Each entry below should be written out exactly as it is, with no pictures.

☆ ☆ ☆ ☆ ☆ ☆ ☆

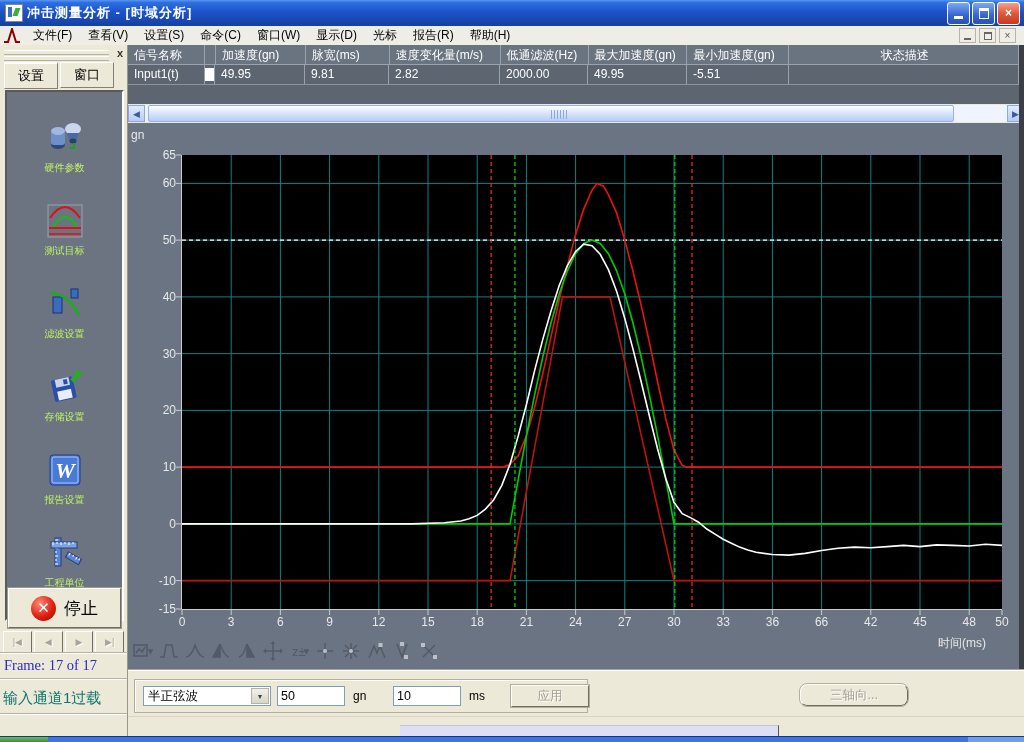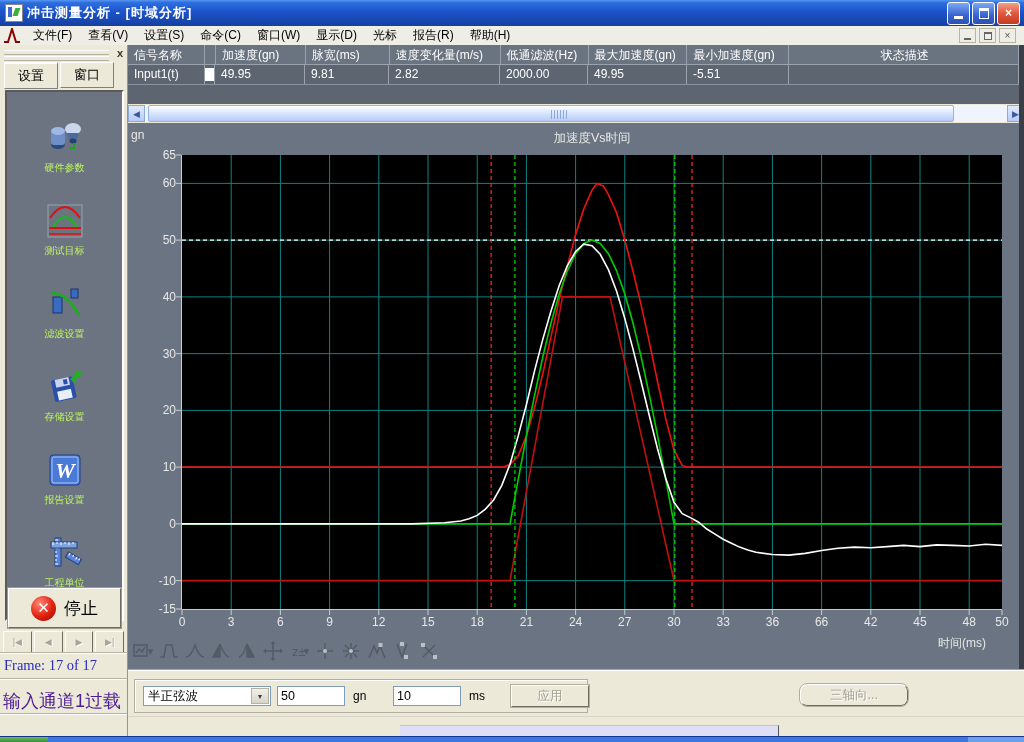--- a/index.html
+++ b/index.html
@@ -295,7 +295,6 @@
 
     <div class="chart-area">
       <span class="y-unit">gn</span>
-      <div class="chart-title">加速度Vs时间</div>
       <svg id="chart-svg" width="896" height="546">
           <rect x="54" y="32" width="820" height="454" fill="#000"></rect>
           <line x1="103.19999999999999" y1="32" x2="103.19999999999999" y2="486" stroke="#0F8383" stroke-width="1"></line>

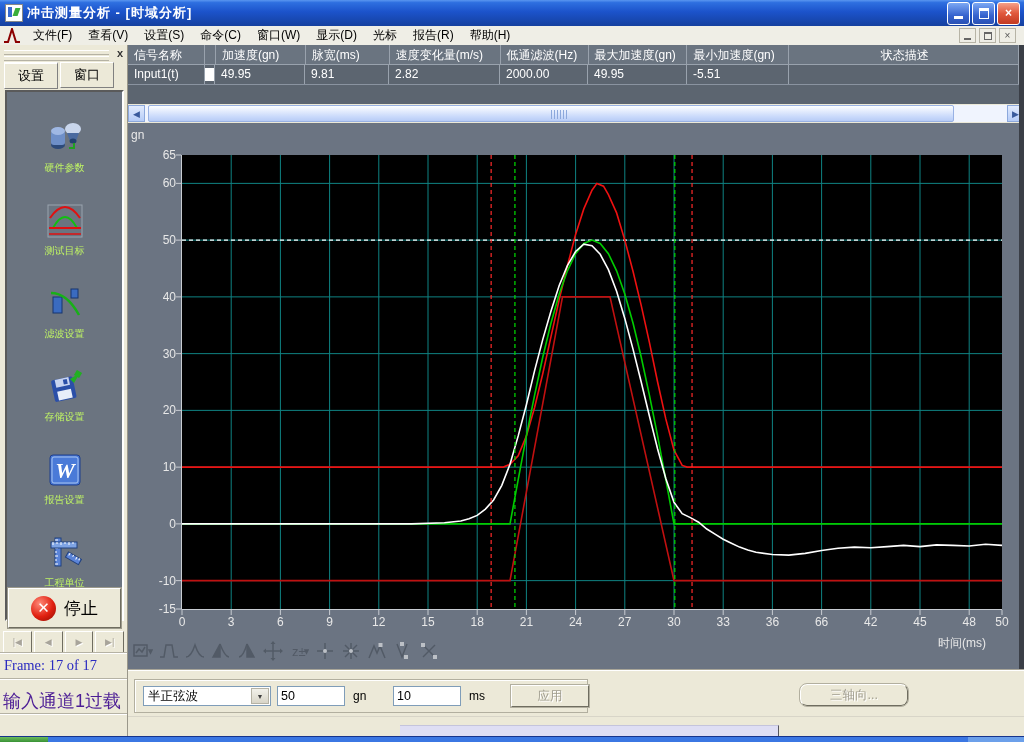--- a/index.html
+++ b/index.html
@@ -61,7 +61,7 @@
   .hr1{position:absolute;left:0;width:127px;border-top:1px solid #B5B2A4;border-bottom:1px solid #fff;}
   .frame-text{position:absolute;left:4px;top:612px;width:120px;font-family:"Liberation Serif",serif;
     font-size:14.5px;color:#2B2BC0;}
-  .overload-text{position:absolute;left:3px;top:644px;width:122px;font-size:18px;color:#4c1d95;}
+  .overload-text{position:absolute;left:3px;top:644px;width:122px;font-size:15px;color:#0f766e;}
   
   .content{position:absolute;left:128px;top:45px;width:896px;height:691px;}
   .sig-table{position:absolute;left:0;top:0;width:891px;height:59px;background:#5C6570;color:#fff;}

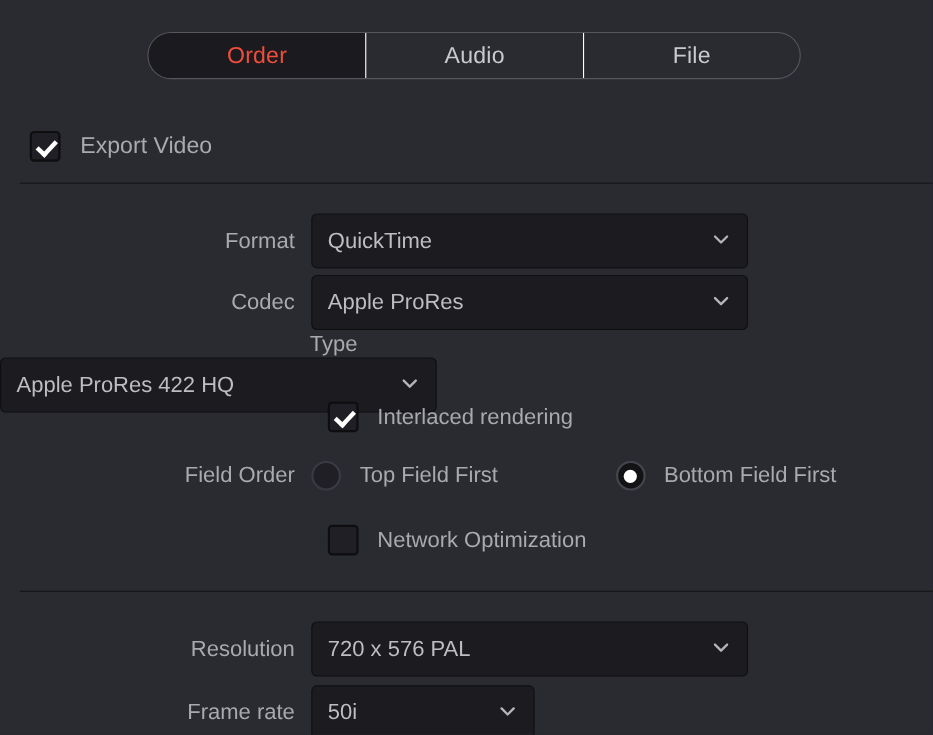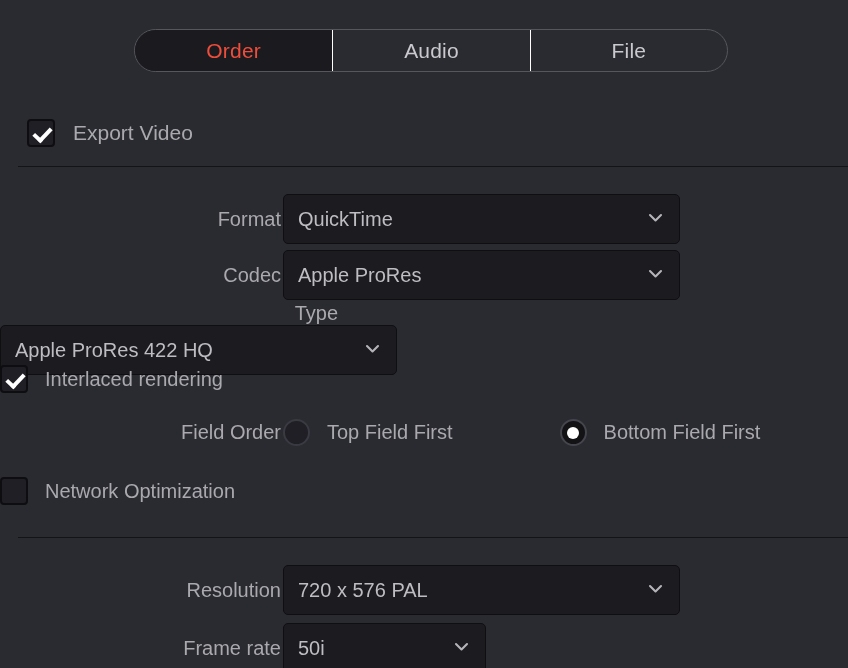--- a/index.html
+++ b/index.html
@@ -161,7 +161,7 @@
 
   .lbl-col {
     width: 283px;
-    padding-right: 2px;
+    padding-right: 15px;
     box-sizing: border-box;
     text-align: right;
   }

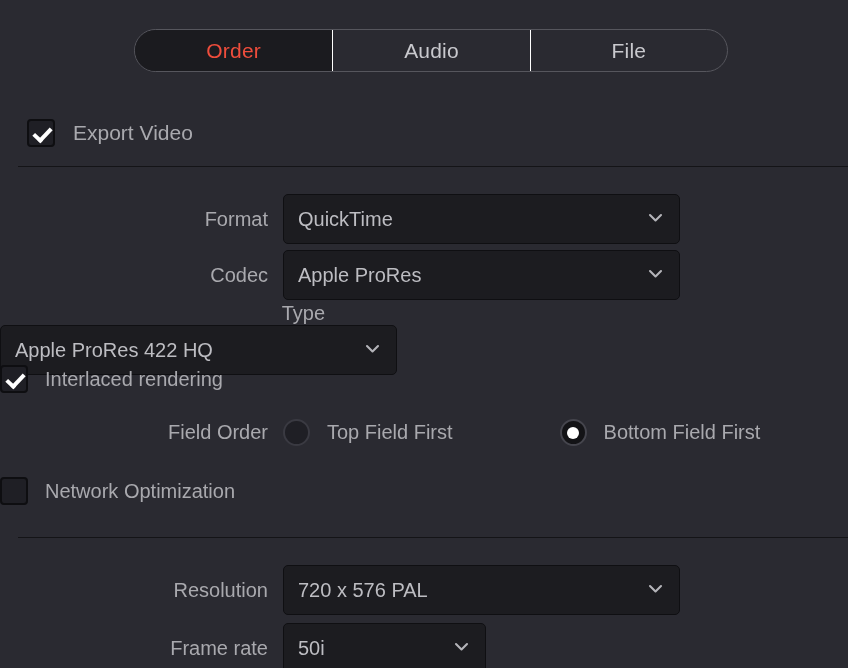--- a/index.html
+++ b/index.html
@@ -172,6 +172,7 @@
 
   
   .indent-field {
+    padding-left: 298px;
     display: flex;
     align-items: center;
     gap: 17px;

☆ ☆ ☆ ☆ ☆ ☆ ☆

Your solution:
--- a/index.html
+++ b/index.html
@@ -295,7 +295,6 @@
 
     <div class="chart-area">
       <span class="y-unit">gn</span>
-      <div class="chart-title">加速度Vs时间</div>
       <svg id="chart-svg" width="896" height="546">
           <rect x="54" y="32" width="820" height="454" fill="#000"></rect>
           <line x1="103.19999999999999" y1="32" x2="103.19999999999999" y2="486" stroke="#0F8383" stroke-width="1"></line>

--- a/index.html
+++ b/index.html
@@ -61,7 +61,7 @@
   .hr1{position:absolute;left:0;width:127px;border-top:1px solid #B5B2A4;border-bottom:1px solid #fff;}
   .frame-text{position:absolute;left:4px;top:612px;width:120px;font-family:"Liberation Serif",serif;
     font-size:14.5px;color:#2B2BC0;}
-  .overload-text{position:absolute;left:3px;top:644px;width:122px;font-size:18px;color:#4c1d95;}
+  .overload-text{position:absolute;left:3px;top:644px;width:122px;font-size:15px;color:#0f766e;}
   
   .content{position:absolute;left:128px;top:45px;width:896px;height:691px;}
   .sig-table{position:absolute;left:0;top:0;width:891px;height:59px;background:#5C6570;color:#fff;}

--- a/index.html
+++ b/index.html
@@ -161,7 +161,7 @@
 
   .lbl-col {
     width: 283px;
-    padding-right: 2px;
+    padding-right: 15px;
     box-sizing: border-box;
     text-align: right;
   }

--- a/index.html
+++ b/index.html
@@ -172,6 +172,7 @@
 
   
   .indent-field {
+    padding-left: 298px;
     display: flex;
     align-items: center;
     gap: 17px;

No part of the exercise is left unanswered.